Por Francisco Perna Filho
Originalmente, esta entrevista foi veiculada no jornal Hoje, de Goiânia, no ano de 2006, na página de cultura que eu editava: Mosaico. Para uma melhor percepção do leitor, atualizei a idade do autor.
Considerado um virtuose da composição, Estércio Marquez Cunha ainda é pouco conhecido pelos goianos
As raízes da composição
A sala de estar é ampla e sóbria, paredes decoradas com desenhos e algumas telas. Contígua a ela, do lado esquerdo, uma outra abriga o piano, cd's e livros. Do lado direito, uma sacada espaçosa, com plantas e móveis rústicos, dentre eles, uma mesa, contendo papéis, anotações, e algumas partituras, o que leva a crer que ali seja um dos lugares prediletos do compositor, que recebeu a reportagem para um agradável bate-papo.
Estércio Marquez Cunha, 68 anos, é goiano de Goiatuba, professor universitário e compositor, referência no meio musical, principalmente pela importância das peças que compôs para piano e violão. São peças para violão solo, música para violão e violino, flauta e violão, música para soprano, e música para dois violões. Para piano solo, são sessenta e quatro peças, sem falar nas que compôs para instrumento solo, câmara, coro, orquestra e música-teatro.
Durante muitos anos, viveu no Rio de Janeiro, onde se formou em Piano, Composição e Regência no Conservatório Brasileiro de Música. Mesmo antes de se formar, já era professor de música na rede pública do Estado da Guanabara. Foi professor de análise e harmonia musical na Universidade Federal de Goiás, cadeira que inaugurou, por concurso público. Fez o mestrado em Música e o doutorado em Artes Musicais (composição) pela University of Oklahoma (USA), em 1982. Hoje ensina nos cursos de pós-graduação.

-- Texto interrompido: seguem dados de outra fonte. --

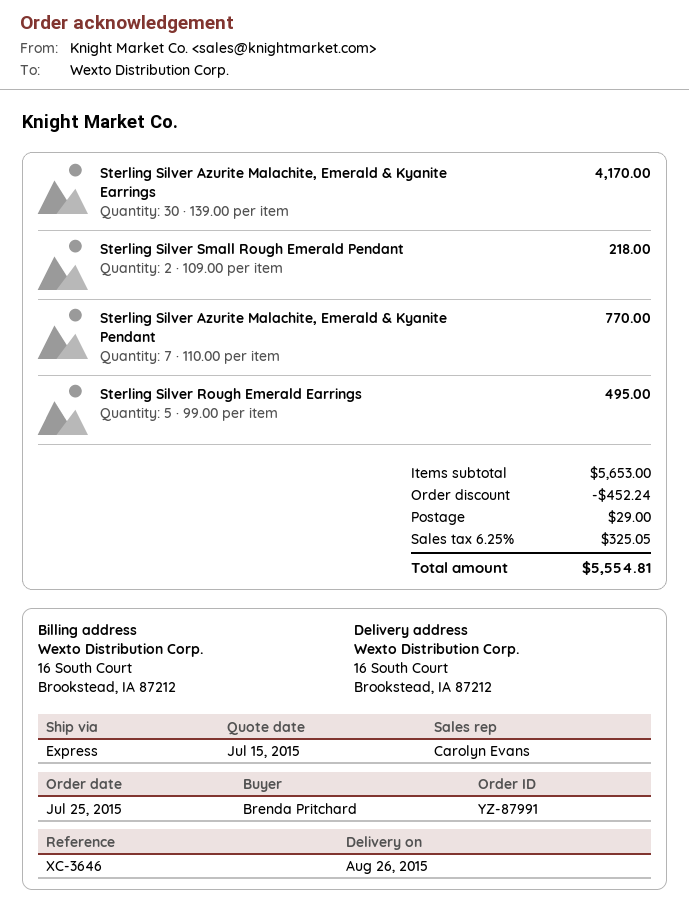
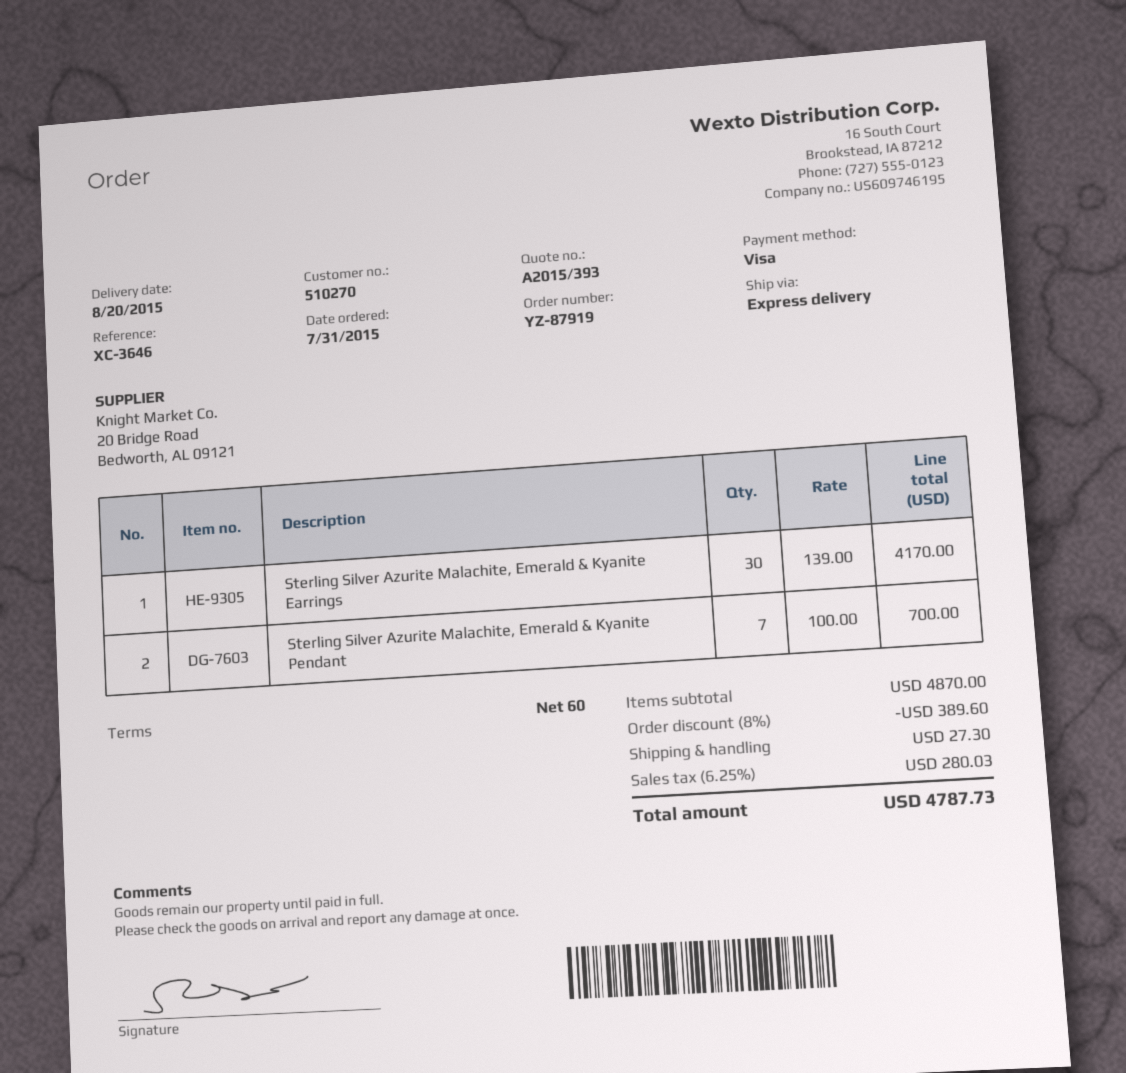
order number: YZ-87991 -> YZ-87919
order date: 2015-07-25 -> 2015-07-31
delivery date: 2015-08-26 -> 2015-08-20
Sterling Silver Small Rough Emerald Pendant: 2 x 109.00 = 218.00 -> none
Sterling Silver Azurite Malachite, Emerald & Kyanite Pendant: 7 x 110.00 = 770.00 -> 7 x 100.00 = 700.00
Sterling Silver Rough Emerald Earrings: 5 x 99.00 = 495.00 -> none
subtotal: 5653.00 -> 4870.00
discount: 452.24 -> 389.60
shipping: 29.00 -> 27.30
tax: 6.25% = 325.05 -> 6.25% = 280.03
total: 5554.81 -> 4787.73

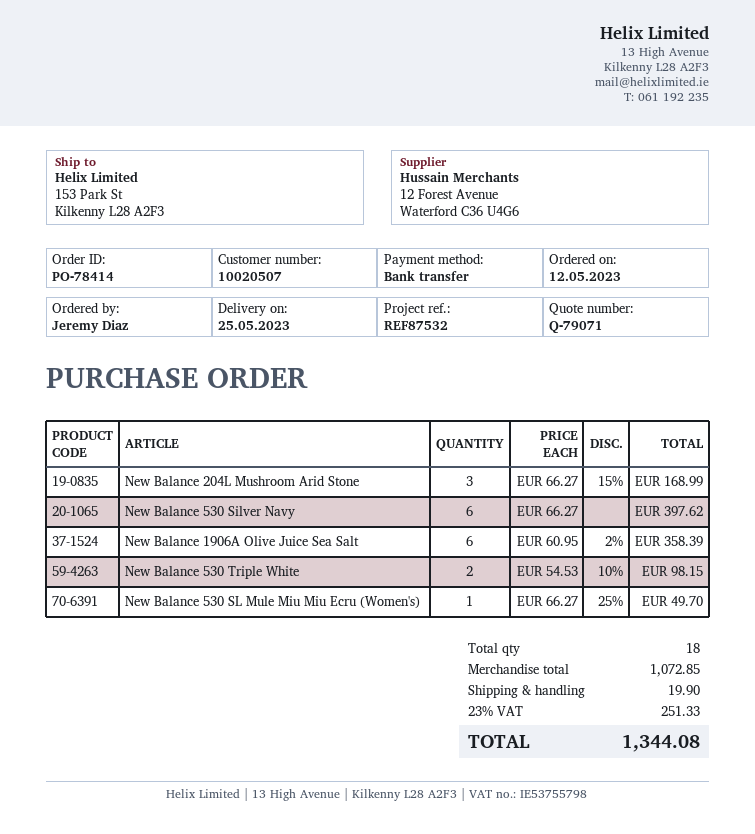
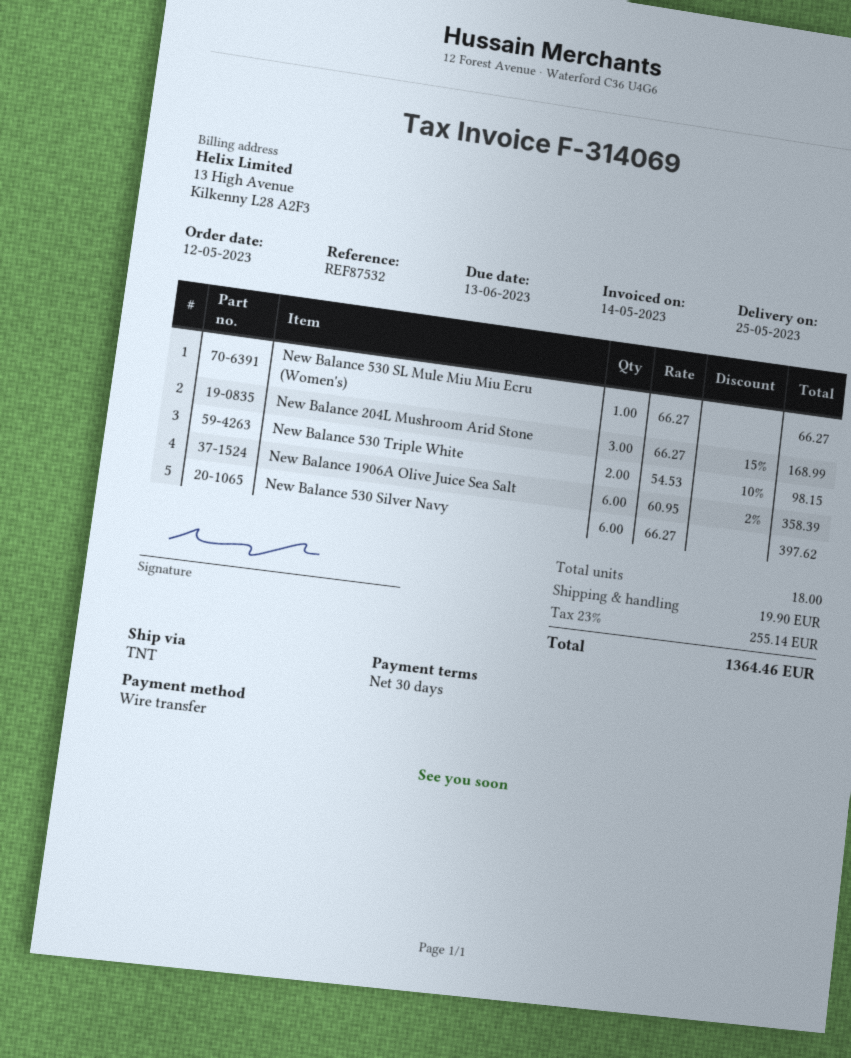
New Balance 530 SL Mule Miu Miu Ecru (Women's): 1 x 66.27 - 25% = 49.70 -> 1 x 66.27 = 66.27
tax: 23% = 251.33 -> 23% = 255.14
total: 1344.08 -> 1364.46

O compositor,mostrando-se muito à vontade, falou da vida, da educação no Brasil, que, para ele, está falida: "A escola não prepara o indivíduo para pensar e refletir; o que há, de fato, é uma preocupação em formar mão de obra". Com relação às artes, Estércio foi bastante enfático, criticando o momento atual, naquilo que ele considera como imediatista, sem nenhum aprofundamento, pessoas que se dizem “artistas”, mas apenas repetem, nada criam, o que não leva a lugar algum: "Não dá para enganar, essas pessoas pecam pela falta de criatividade, pelo imediatismo e repetição". Para ele, isso não se dá apenas na música, mas em todas as áreas, incluindo a literatura: "Colocar uma roupagem no que já existe não contribui para nada, é preciso ir além. Vejam o que tentaram fazer com a música de raiz... não deu certo, virou isso aí"(uma referência à música feita pelos "sertanejos").
Quando perguntado sobre o panorama musical brasileiro, ele assim se pronunciou:
“A Escola de Música da UFG tem formado muita gente boa, o que coloca Goiás como destaque no cenário musical brasileiro, basta vermos os nomes que têm despontado, podendo citar: a pianista Lúcia Silva Barrenechea; o violinista Eduardo Meirinhos; Ângela Barra e Marcília Álvares no canto, e, na composição, Paulo Guicheney e Rodrigo Lima”.
Influências musicais
Estércio, ao falar da sua formação, se entusiasmou com a pergunta sobre as suas influências musicais: "Eu ficava encantado com aquelas melodias (modas de viola), mas tinha de ouvi-las escondido, pois a minha família dizia que moda de viola não era música séria. Naquela mesma época (infância), além das modas de viola, eu me encantava com a criatividade de Luiz Gonzaga (o Gonzagão). Eu ficava maravilhado ao ouvi-lo pelo rádio. Até hoje eu o cultuo. Mas, um dia, eu ouvi um outro tipo de música, fiquei extasiado com a melodia, não sabia o que era aquilo, ou quem a executava, fui atrás, só depois descobri que se tratava de Stravinski, Igor Stravinski (compositor russo, um dos mais influentes nomes da música do século XX - 1882 - 1971). Uma grande descoberta, monumental! foram essas as primeiras influências".
Estércio, de algum tempo para cá, tem produzido mais para violão, instrumento para o qual dedica um carinho especial e que tem repercutido muito no Brasil e no exterior. Aguarda, para breve, a gravação de uma peça: "trio para violão", pelo grupo goiano El legno. No momento, a sua obra está sendo estudada na Espanha e executada em várias partes do mundo.